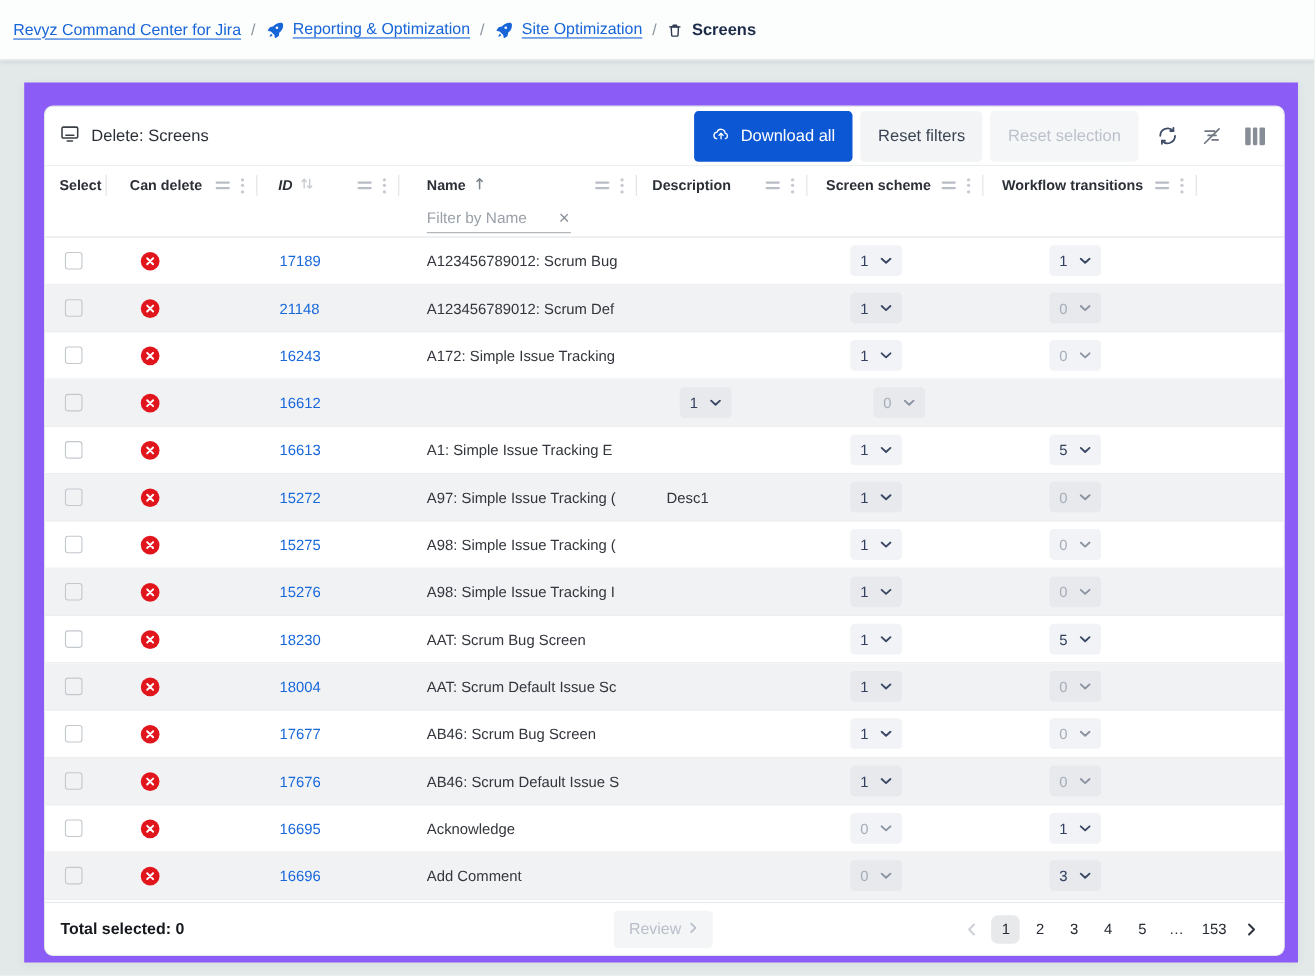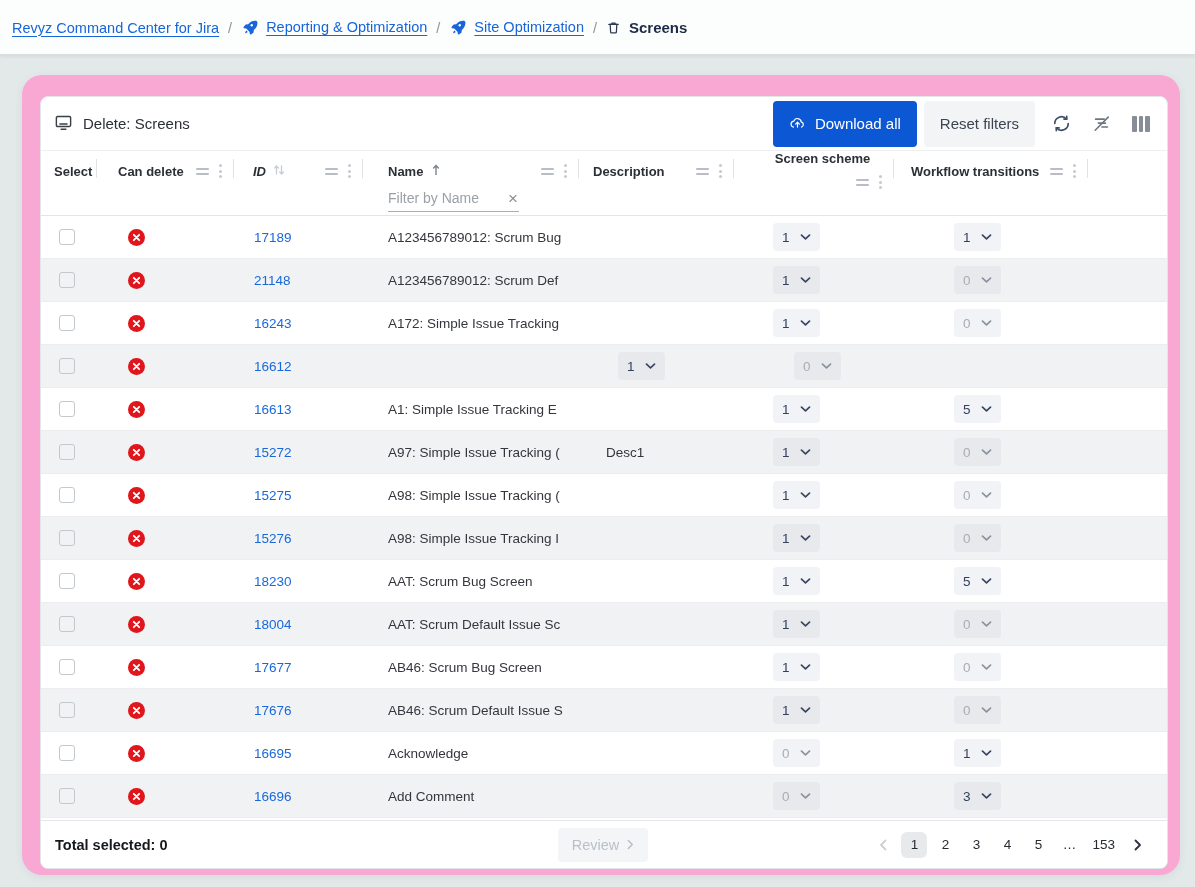--- a/index.html
+++ b/index.html
@@ -19,21 +19,21 @@
   }
   .crumbs { display:flex; align-items:flex-end; gap:9px; font-size:14.5px; }
   .crumbs a { color:#1765d8; text-decoration:underline; text-underline-offset:3px; display:inline-flex; align-items:center; gap:8px; }
   .crumb-sep { color:#8a939e; }
   .crumb-current { font-weight:700; color:#1c2b47; display:inline-flex; align-items:center; gap:8px; font-size:15px; }
   .crumb-icon { display:inline-flex; align-items:center; }
 
   
   .card {
     position:absolute; left:22px; right:15px; top:75px; bottom:12px;
-    background:#f9a8d4; border-radius:20px;
+    background:#8b5cf6; border-radius:0;
     box-shadow:0 2px 8px rgba(60,80,90,.08);
   }
   .panel {
     position:absolute; left:18px; top:21px; right:12px; bottom:6px;
     background:#fff; border:1px solid #e3e6e9; border-radius:8px;
     display:flex; flex-direction:column; overflow:hidden;
   }
   
   .panel-header { flex:0 0 54px; display:flex; align-items:center; padding:0 12px 0 13px; border-bottom:1px solid #eceef0; }
   .panel-title { display:flex; align-items:center; gap:10px; font-size:15px; color:#2b2f36; }
@@ -50,21 +50,21 @@
   .grid { display:grid; grid-template-columns:56px 137px 129px 216px 155px 160px 194px 1fr; }
   .thead-labels { height:35px; align-items:center; font-weight:700; font-size:13px; color:#2b2f36; }
   .hcell { position:relative; height:100%; display:flex; align-items:center; gap:7px; }
   .hcell::after { content:""; position:absolute; right:0; top:8px; height:19px; width:1px; background:#e0e2e5; }
   .hcell.no-sep::after { display:none; }
   .h-select { padding-left:13px; }
   .h-candelete { padding-left:21px; }
   .h-id { padding-left:19px;font-style:italic; }
   .h-name { padding-left:25px; }
   .h-desc { padding-left:14px; }
-  .h-screen { padding-left:17px;flex-direction:column; }
+  .h-screen { padding-left:17px; }
   .h-workflow { padding-left:17px; }
   .hicons { margin-left:auto; display:flex; align-items:center; gap:8px; padding-right:10px; }
   .filter-bars { width:13px; display:flex; flex-direction:column; gap:3px; cursor:pointer; }
   .filter-bars i { display:block; height:2px; background:#b9bec6; border-radius:1px; }
   .dots { display:flex; flex-direction:column; gap:2.5px; cursor:pointer; padding:2px; }
   .dots i { display:block; width:3px; height:3px; border-radius:50%; background:#c6cad0; }
 
   .thead-filters { height:30px; align-items:center; border-bottom:1px solid #e2e4e7; }
   .name-filter { grid-column:4; margin-left:25px; width:131px; display:flex; align-items:center; border-bottom:1px solid #a9aeb4; padding-bottom:4px; }
   .name-filter input { border:none; outline:none; flex:1; min-width:0; font-size:14px; color:#333; background:transparent; font-family:inherit; padding:0; }
@@ -161,20 +161,21 @@
         <button class="btn btn-primary">
           <span>
             <svg width="17" height="15" viewBox="0 0 24 20" fill="none" stroke="#fff" stroke-width="1.7" stroke-linecap="round" stroke-linejoin="round">
                 <path d="M6.3 16.5A4.3 4.3 0 0 1 6.9 8a5.3 5.3 0 0 1 10.3 1.2 3.8 3.8 0 0 1 .5 7.3"></path>
                 <path d="M12 16.5v-7M12 9.5L9.3 12.2M12 9.5l2.7 2.7"></path>
               </svg>
           </span>
           <span>Download all</span>
         </button>
         <button class="btn btn-default">Reset filters</button>
+        <button class="btn btn-disabled">Reset selection</button>
         <button class="icon-btn">
           <svg width="19" height="19" viewBox="0 0 24 24" fill="none" stroke="#3f4d68" stroke-width="2.1" stroke-linecap="round">
               <path d="M20.5 12a8.5 8.5 0 0 1-14.8 5.7"></path>
               <path d="M3.5 12a8.5 8.5 0 0 1 14.8-5.7"></path>
               <path d="M18.6 2.8v3.6h-3.6"></path>
               <path d="M5.4 21.2v-3.6H9"></path>
             </svg>
         </button>
         <button class="icon-btn">
           <svg width="19" height="19" viewBox="0 0 24 24" fill="none" stroke="#6e7681" stroke-width="2" stroke-linecap="round">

┄┄┄┄┄┄┄┄┄┄┄┄┄┄┄┄┄┄┄┄

Could you filter the material above and copy each line that holds the word "linecap"?

--- Result for this exercise ---
             <svg width="17" height="15" viewBox="0 0 24 20" fill="none" stroke="#fff" stroke-width="1.7" stroke-linecap="round" stroke-linejoin="round">
           <svg width="19" height="19" viewBox="0 0 24 24" fill="none" stroke="#3f4d68" stroke-width="2.1" stroke-linecap="round">
           <svg width="19" height="19" viewBox="0 0 24 24" fill="none" stroke="#6e7681" stroke-width="2" stroke-linecap="round">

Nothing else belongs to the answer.